Jeff a la voix tremblante: «Mes parents ne veulent pas de moi.» Pour la première fois, ils ne l'ont pas invité pour Thanksgiving, fête de famille incontournable aux Etats-Unis, parce qu'il n'a pas voté pour Donald Trump il y a trois semaines.
AFP
28.11.2024, 07:34
28.11.2024, 11:24
Gregoire Galley
Les parents de l'agent immobilier de 59 ans, qui préfère ne pas donner son patronyme de peur de ne plus jamais pouvoir voir sa famille, ne jurent que par le républicain. Marié à un homme, Jeff a des valeurs progressistes et croit en une société plus inclusive. «Trump a déchiré ma famille en deux.»
Son frère a coupé les ponts il y a cinq ans. «Il pense qu'on devrait condamner les homosexuels à mort.» Et ses parents lui ont demandé de ne pas faire le voyage entre Washington, où il habite, et la Floride, ce week-end. «Ils considèrent que je ne suis pas assez patriote parce que je ne soutiens pas Trump. Ils ne veulent pas me parler. C'est terrifiant.»
Chaque quatrième jeudi de novembre, les Américains se retrouvent dans le cocon familial à l'occasion de la sacro-sainte fête de Thanksgiving et partagent une traditionnelle dinde farcie.
«Une gifle»
Le cas de Jeff est loin d'être isolé. Deb Miedema, 50 ans, vit au Minnesota, dans le nord des Etats-Unis. Elle prépare la dinde depuis plus de 20 ans pour la grande réunion familiale mais cette année, elle a décidé d'annuler les festivités.
«Je ne peux pas m'imaginer préparer un repas pour 40 personnes dont la moitié est OK avec cette situation (...). Trump est un menteur, un criminel, quelqu'un d'horrible, et cela ne leur pose aucun problème, ils sont même d'accord avec lui!»
Le 5 novembre, elle a voté pour la démocrate Kamala Harris. La victoire de Donald Trump avec plus de 76 millions des voix, soit la moitié de l'électorat, lui fait toujours l'effet «d'une gifle».
«Cette année, on voit une vraie tension au sein des familles. La société américaine actuelle est divisée à tel point que beaucoup ont adopté l'état d'esprit: +tu es avec nous, ou tu es contre nous+», explique Laurie Kramer, professeur en psychologie à l'université Northeastern, à Boston.
«Dans la perception commune, les moments en famille doivent être joyeux, emplis d'amour, protecteurs. Alors quand la famille devient un endroit de tensions, on peut vite se sentir dépressif, seul, isolé», ajoute Laurie Kramer.
Amis, vraie famille
«C'est dur, très dur», lâche Ana, 31 ans. Pour Thanksgiving, la jeune femme employée par une université de Boston se rend en temps normal chez sa grand-mère à côté de Philadelphie, mais cette fois elle a renoncé.
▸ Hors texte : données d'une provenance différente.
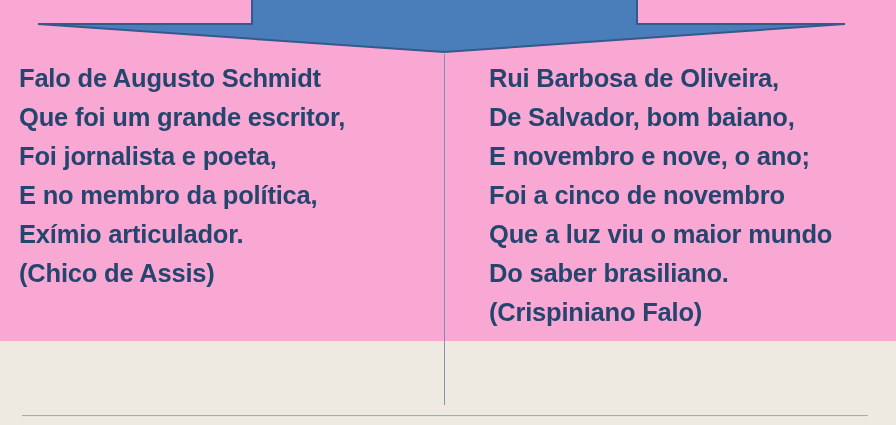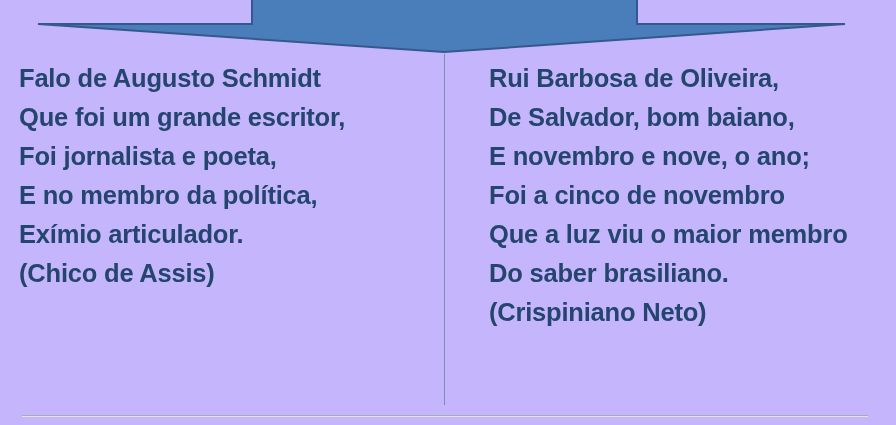"Falo de Augusto Schmidt" #slide { background: #c4b5fd -> #f9a8d4; height: 425px -> 341px }
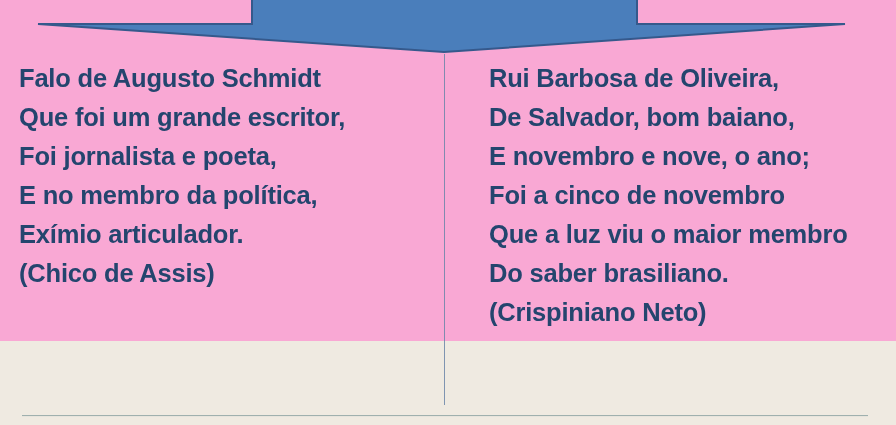"Que a luz viu o" span.verse-line { text: membro -> mundo }
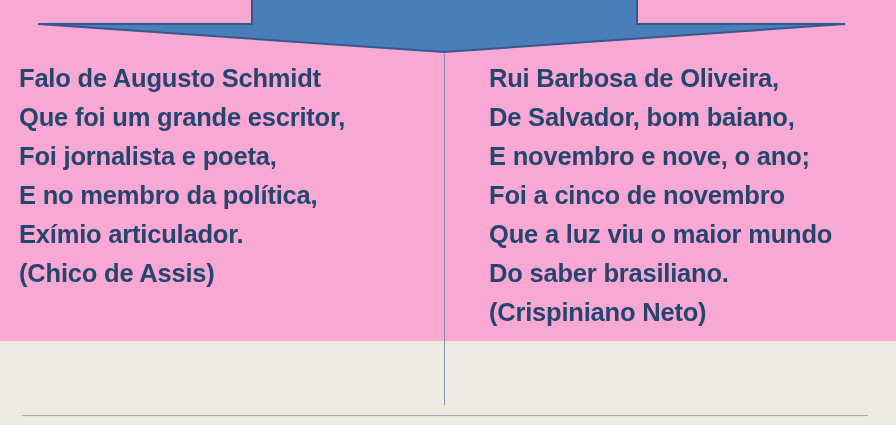"(Crispiniano Neto)" span.verse-line { text: Neto -> Falo }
«Je viens d'une grande famille italienne, avec 18 oncles et tantes. Tous mes oncles adorent Trump et je ne peux pas les écouter enchaîner des blagues sur ce qu'il se passe et les voir élever mes cousins avec ces idées.»
Ana n'est pas son vrai prénom: elle a demandé à utiliser un pseudonyme pour que sa grand-mère n'apprenne pas la vraie raison de son absence. «Je lui ai dit que j'étais malade.»
«Je me sens seule, très seule. C'est bizarre de refuser de participer à cette grande fête, qui est une tradition pour tout le monde. Mais pour moi, c'est beaucoup trop proche de l'élection», ajoute Ana, qui fêtera Thanksgiving avec des amis à New York.
Spencer Roberts, 35 ans, est dans la même situation. La dernière fois qu'il est rentré chez lui, le républicain passé à gauche a dit à ses parents qu'il pensait que «certaines de leurs idées étaient malveillantes». «Ca a créé énormément de tension entre nous dans la famille.»
Dans une Amérique à vif, plus de 71% des Américains tenteront d'éviter de parler politique lors de ces retrouvailles, selon un sondage réalisé par la chaîne américaine CBS.
«Il faut accepter que chacun est différent et trouver une manière d'accepter ces différences pour préserver ses relations familiales. Sinon, ce n'est bon ni pour les familles, ni pour les individus», souligne la professeure Laurie Kramer.